***** Data for analysis

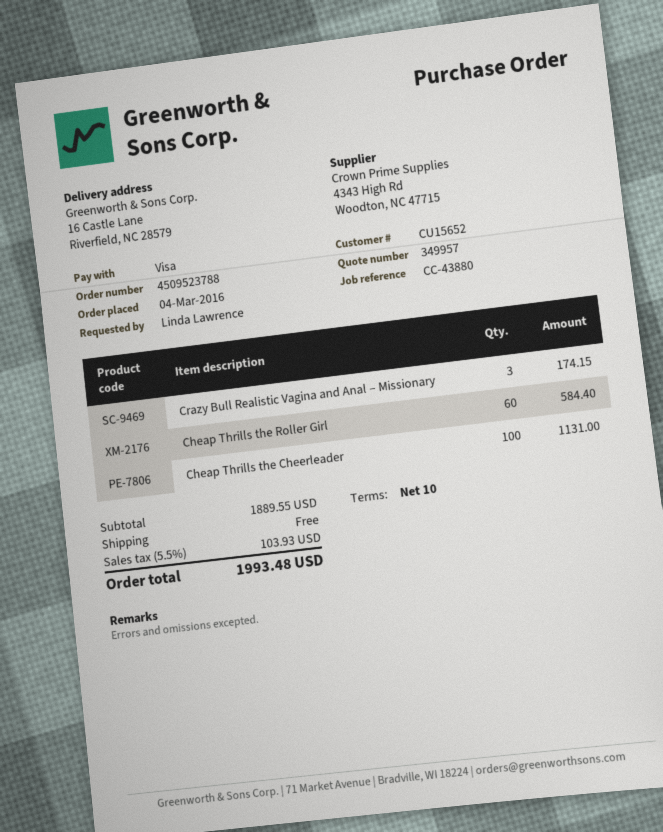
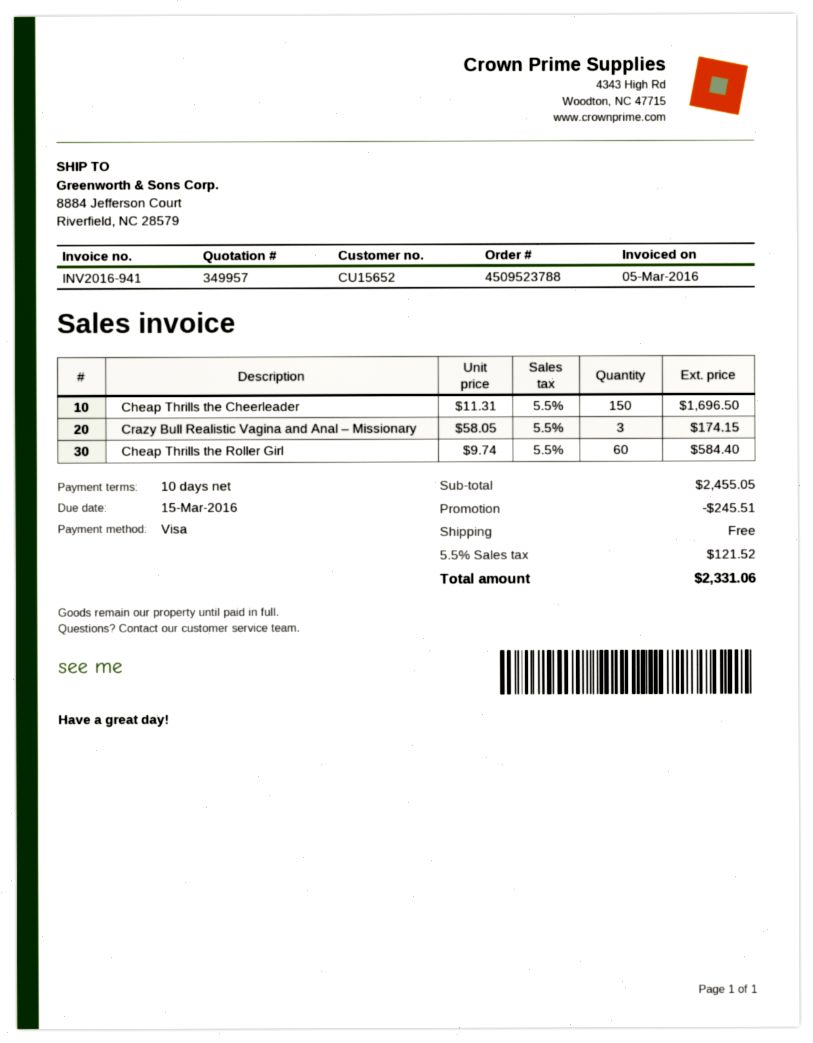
ship to: 16 Castle Lane, Riverfield, NC 28579 -> 8884 Jefferson Court, Riverfield, NC 28579
Cheap Thrills the Cheerleader: 100 for 1131.00 -> 150 for 1696.50
subtotal: 1889.55 -> 2455.05
discount: none -> 245.51
tax: 5.5% = 103.93 -> 5.5% = 121.52
total: 1993.48 -> 2331.06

**********

- Action item -
Reproduce the records above exactly, starting with the line that contains "discount: none -> 245.51" and ending with the last line.

- Output -
discount: none -> 245.51
tax: 5.5% = 103.93 -> 5.5% = 121.52
total: 1993.48 -> 2331.06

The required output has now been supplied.